Após alguns minutos de silêncio, em que pai e filha se sentiram fluidicamente amparados pelos companheiros, Benedito aproximou-se de Lutécia e lhe pediu que observasse a cena que iria transferir para sua mente.
Ato contínuo, ocorreu um influxo energético vindo de um grupo de espíritos que se mantivera o tempo todo concentrado, influxo que se transformou na reprodução do episódio em que o assassino que lhe tirara a vida se revelava.
Lutécia não se abalou. Ergueu, em pensamento, uma prece em que solicitava a Deus o perdão para aquela criatura, entendendo que precisava o assassino, muito mais do que ela, da ajuda dos espíritos de luz.
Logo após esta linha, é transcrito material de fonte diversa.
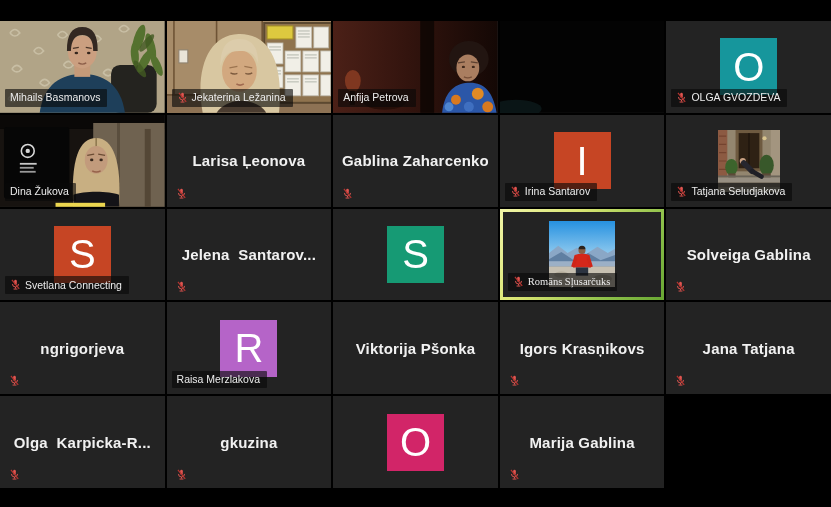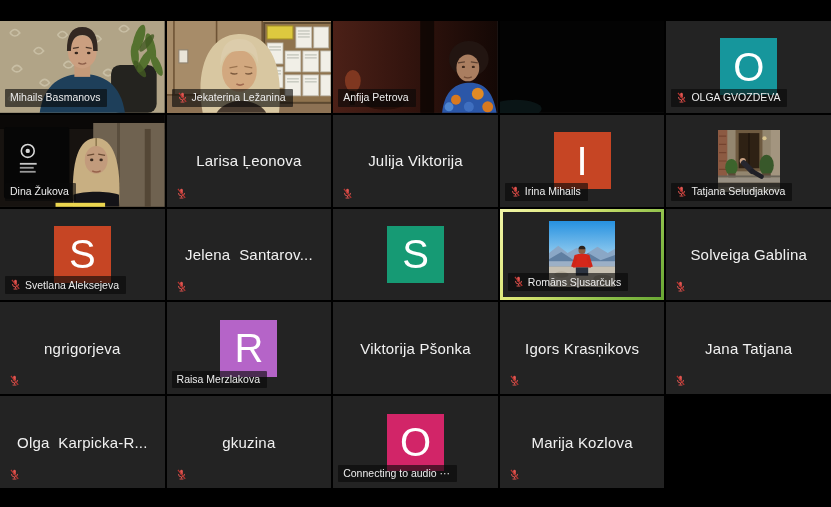--- a/index.html
+++ b/index.html
@@ -22,7 +22,7 @@
   }
   .stage{position:absolute;inset:0;display:flex;align-items:center;justify-content:center;}
   .center-name{
-    color:#f1f1f1;font-weight:400;font-size:15px;letter-spacing:.2px;
+    color:#f1f1f1;font-weight:700;font-size:15px;letter-spacing:.2px;
     white-space:pre;text-align:right;padding:0 4px;
   }
   .avatar{

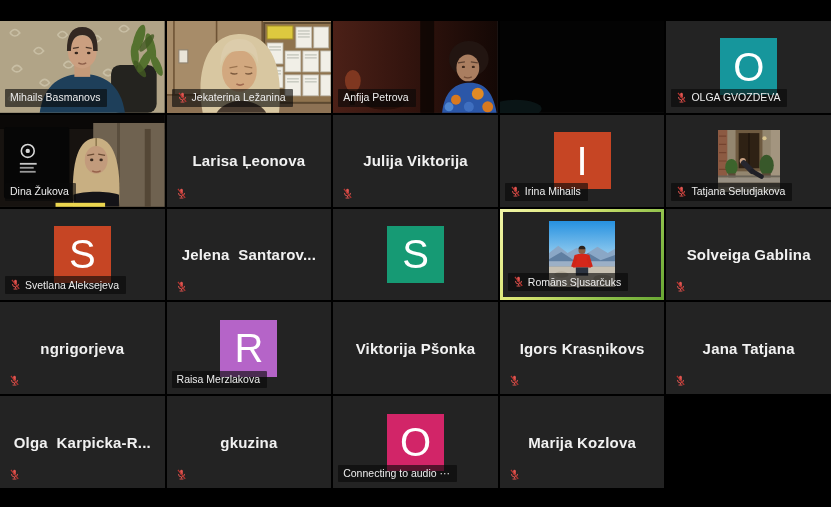--- a/index.html
+++ b/index.html
@@ -273,7 +273,7 @@
 
   <div class="tile">
     <div class="stage">
-      <div class="center-name">Julija Viktorija</div>
+      <div class="center-name">Gablina Zaharcenko</div>
 
     </div>
     <div class="label icon-only">

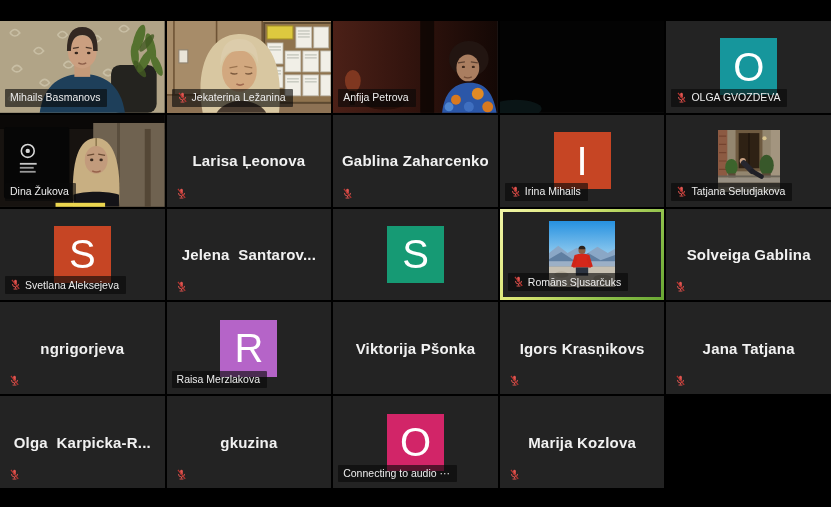--- a/index.html
+++ b/index.html
@@ -302,7 +302,7 @@
 <path d="M5.2 14.6h5.6" stroke="#e05550" stroke-width="1.4"></path>
 <path d="M2.8 1.4l10.6 13" stroke="#b83430" stroke-width="1.7"></path>
           </svg></span>
-      <span class="label-text">Irina Mihails</span>
+      <span class="label-text">Irina Santarov</span>
     </div>
   </div>
 

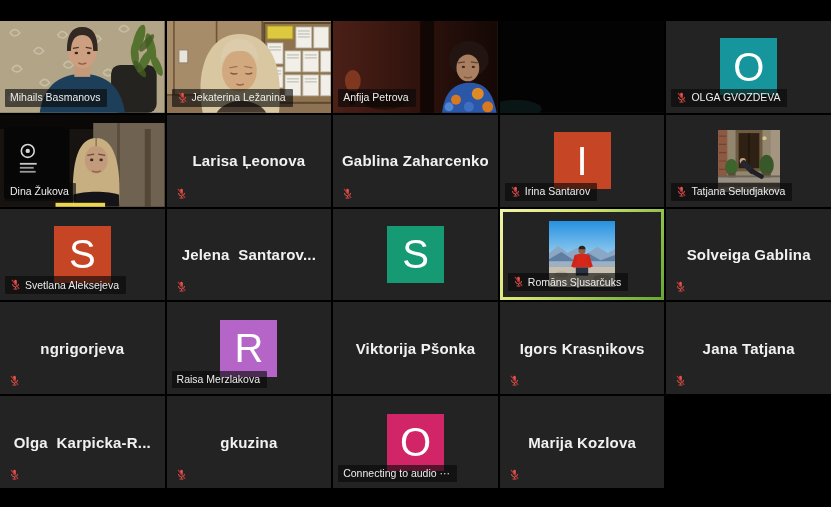--- a/index.html
+++ b/index.html
@@ -359,7 +359,7 @@
 <path d="M5.2 14.6h5.6" stroke="#e05550" stroke-width="1.4"></path>
 <path d="M2.8 1.4l10.6 13" stroke="#b83430" stroke-width="1.7"></path>
           </svg></span>
-      <span class="label-text">Svetlana Aleksejeva</span>
+      <span class="label-text">Svetlana Connecting</span>
     </div>
   </div>
 

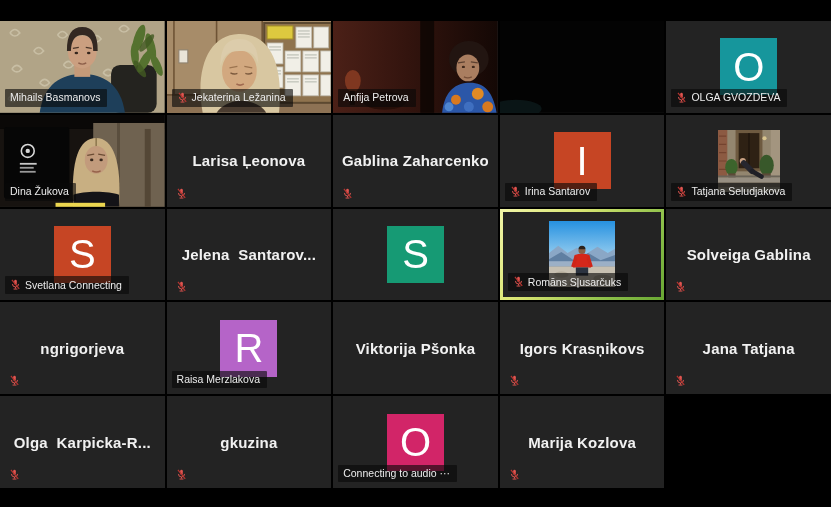--- a/index.html
+++ b/index.html
@@ -19,6 +19,7 @@
   .tile.active{
     border:3px solid #cbdb52;
     border-image:linear-gradient(125deg,#f0f4a6 0%,#d9e573 35%,#8dc04a 75%,#6aa834 100%) 1;
+    font-family:Liberation Serif, serif;
   }
   .stage{position:absolute;inset:0;display:flex;align-items:center;justify-content:center;}
   .center-name{

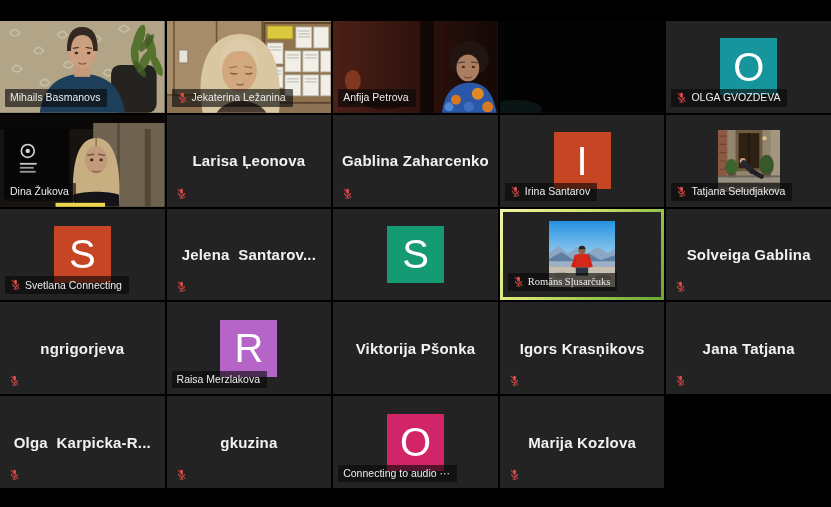--- a/index.html
+++ b/index.html
@@ -565,7 +565,7 @@
 
   <div class="tile">
     <div class="stage">
-      <div class="center-name">Marija Kozlova</div>
+      <div class="center-name">Marija Gablina</div>
 
     </div>
     <div class="label icon-only">

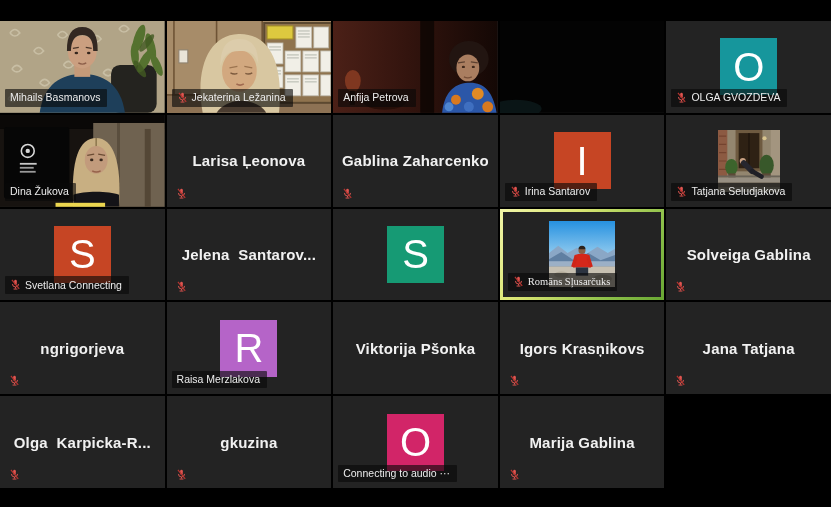--- a/index.html
+++ b/index.html
@@ -557,10 +557,6 @@
       <div class="avatar" style="background: rgb(210, 37, 104);">O</div>
 
     </div>
-    <div class="label">
-      
-      <span class="label-text">Connecting to audio ···</span>
-    </div>
   </div>
 
   <div class="tile">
Quando chegou a vez de Renato, sua reação não foi a mesma. Antes, porém, que transformasse suas emoções em ódio, recebeu o impacto de outra cena muito mais contundente, em que era ele o protagonista de um episódio de sangue contra aquele mesmo indivíduo.
Em seguida, sob o efeito de tranqüilizantes, foi levado para o ambulatório do hospital da colônia, preocupando os médicos de plantão quanto a um possível recrudescimento dos males, conforme o estado em que chegara da crosta.